Livox is an alternative communication software that enables non-verbal people with disabilities to communicate and to learn. What makes it unique is its intelligent algorithms that makes it adjust itself to a wide range of disabilities as well as the usage of Machine Learning and Natural Language Processing to enable people with disabilities to communicate up to 20 times faster.
Why did you decide to found a start-up?
I’m a father of a 10-year-old girl named Clara that has Cerebral Palsy due to a medical mistake during my wife's labor. My company is one of many initiatives that we started in order to give my daughter a better life. Quickly, thousands of other people with disabilities started to use our solution and now we are changing the lives of many people with disabilities.
What is the most valuable lesson you've learned as an entrepreneur?
Actually I never think too much about this. I just had to do it because my daughter needed it. However if there's a key lesson that I learned is that it takes a long time to be a success! :)
Entrepreneurship, social innovation, and having a "start-up mindset" are all hot topics at the moment. Do you have any advice for aspiring entrepreneurs (or intrapreneurs working in large corporations)?
Yes. I do believe that social innovation must be stimulated. There are so many good opportunities waiting for a passionate entrepreneur to make them happen. Deep commitment is the key component for any entrepreneur.

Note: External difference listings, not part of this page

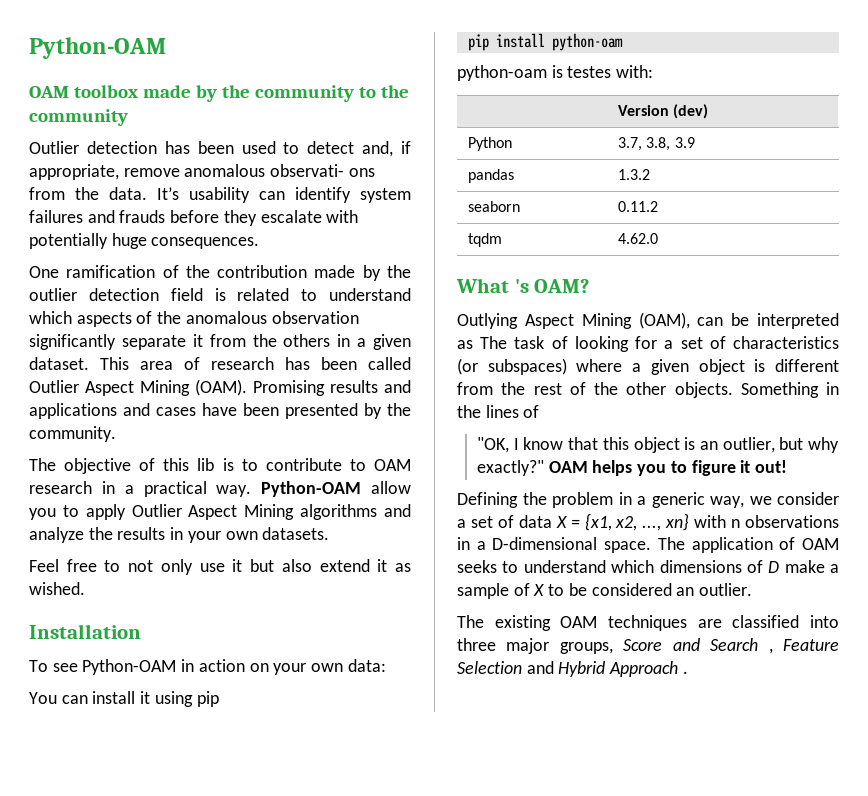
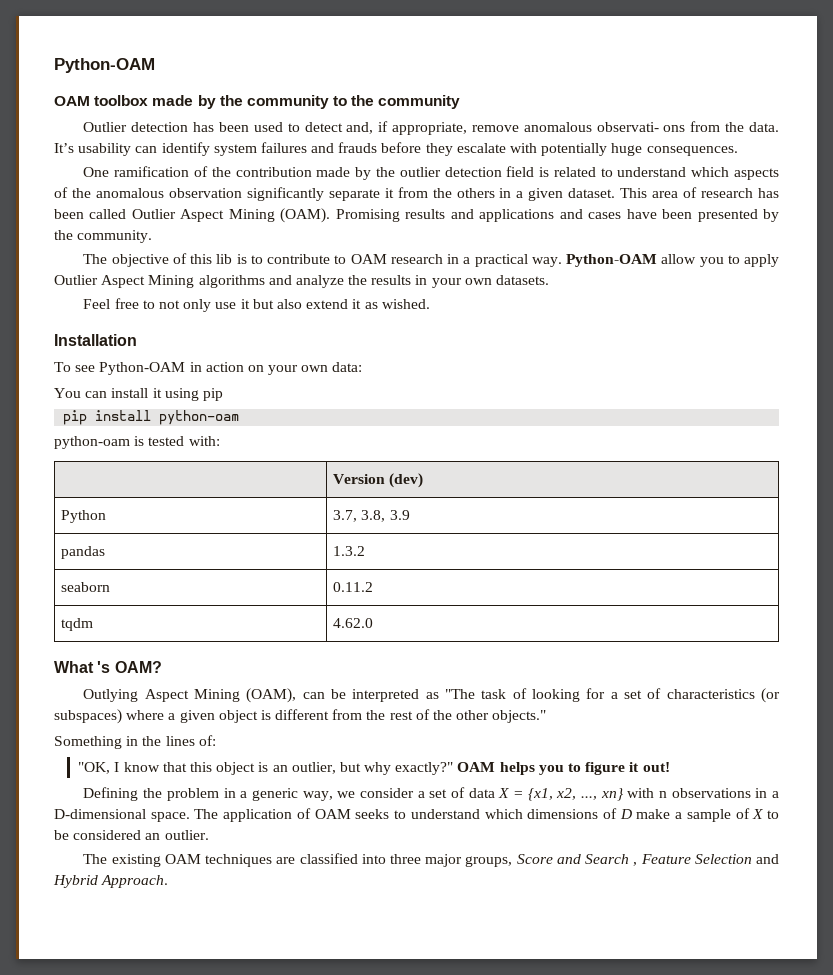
[567,66,612,78] testes -> [148,436,185,446] tested
[480,336,508,349] The -> [445,689,476,699] "The
[674,382,733,398] objects. -> [492,710,547,723] objects." //
[523,405,540,418] of -> [198,735,216,746] of:
[609,661,688,677] Approach . -> [101,875,169,888] Approach.

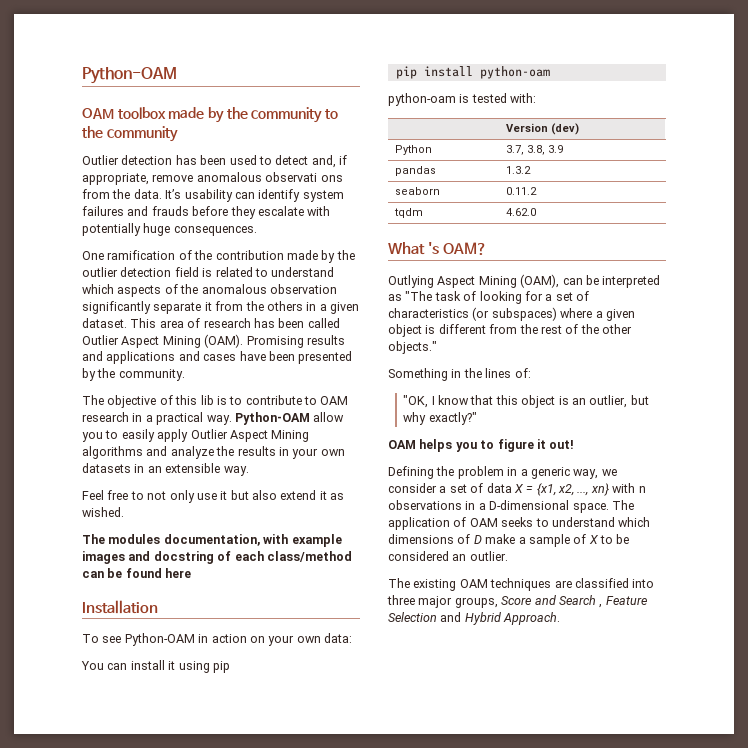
[596,122,659,132] observati- -> [265,172,318,182] observati
(740, 259) none -> [121,429,155,442] easily
[496,275,550,285] datasets. -> [82,463,249,476] datasets in an extensible way.
(430, 304) none -> [82,534,342,547] [82,551,352,564] [82,568,192,578] // The modules documentation, with example images and docstring of each class/method can be found here
(454, 768) none -> (477, 418) //

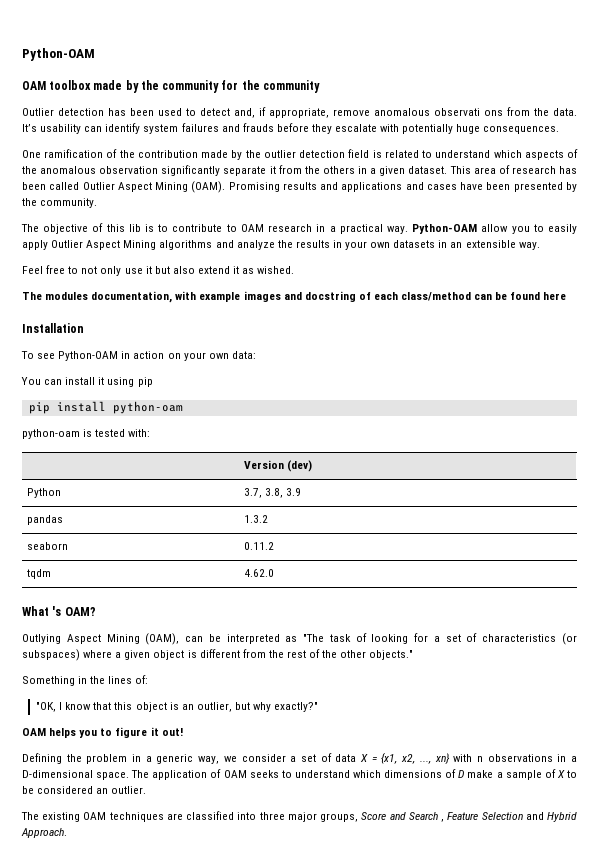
[324,109,338,119] to -> [221,80,239,90] for

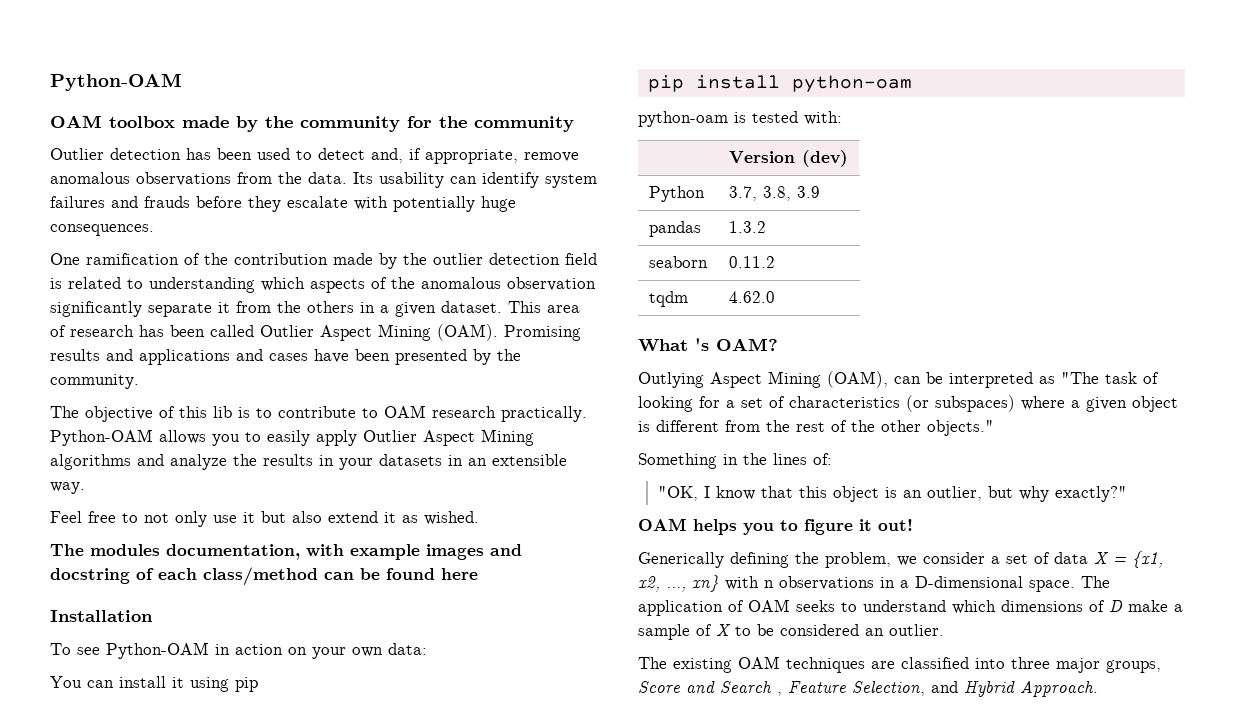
[434,108,503,116] observati ons -> [136,172,231,186] observations
[22,124,37,132] It’s -> [353,172,373,184] Its
[435,150,491,158] understand -> [149,277,255,293] understanding
[316,224,509,234] in a practical way. Python-OAM allow -> [501,406,587,422] [50,429,206,446] practically. Python-OAM allows
[370,242,391,248] own -> (373, 464) none
[22,753,220,764] Defining the problem in a generic way, -> [638,552,891,568] Generically defining the problem,
[481,812,523,820] Selection -> [852,681,925,696] Selection,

What's next for you and Livox?
For decades, alternative communication devices have just emulated the same paradygm of paper cards grouped in sets of similar meaning. However, due to the complexity of communication, any device can become extremely complex with dozens of items on a screen. This is a major issue for people with motor or cognitive impairments since they have a hard time to finally find what they want to communicate. We call this, the Reciprocity Gap. It takes a long time for people with disabilities to either initiate a conversation or to answer questions.
We solved this issue with a new technology that uses Machine Learning and Natural Language Processing. We received a grant and technical support from Google to improve this technology. In order to allow people with disabilities to initiate conversations faster, we use Machine Learning to bring the right options for conversation depending on the time and location.

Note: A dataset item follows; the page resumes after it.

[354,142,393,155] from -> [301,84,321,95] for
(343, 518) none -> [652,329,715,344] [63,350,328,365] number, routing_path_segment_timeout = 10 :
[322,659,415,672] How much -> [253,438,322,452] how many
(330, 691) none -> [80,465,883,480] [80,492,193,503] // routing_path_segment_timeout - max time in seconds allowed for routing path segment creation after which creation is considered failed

In order to allow people with disabilities to answer questions faster, we use Natural Language Processing. This means that you can actually talk to the person with a disability, Livox listens to the conversation and then it brings possible answers related to the spoken context. Livox just starts to listen the conversation after listening to a keyword, similar to what Apple and Google did with "Hey Siri" or "Ok Google" keywords. In Livox, we recommend the keyword to be the name of the person with disabilities. So you can something like: "John, how many spoons of sugar you want in your coffee?", Livox understands that the answer for this question is a number and then it brings number so "John" can say: "I want 3 spoons of sugar".
Since we use Machine Learning, there's no need to memorize any questions. Currently we trained our models with over 1.4 million questions and our accuracy rate (this rate means how many times Livox brings the correct content after a question) is around 95%. In our studies we can see that with Machine Learning and Natural Language Processing, non-verbal people with disabilities can communicate up to 20 times faster than using other alternative communication devices.
We plan to continue pushing forward the limits of technology in order to improve the lives of people with disabilities and we are deeply committed to this!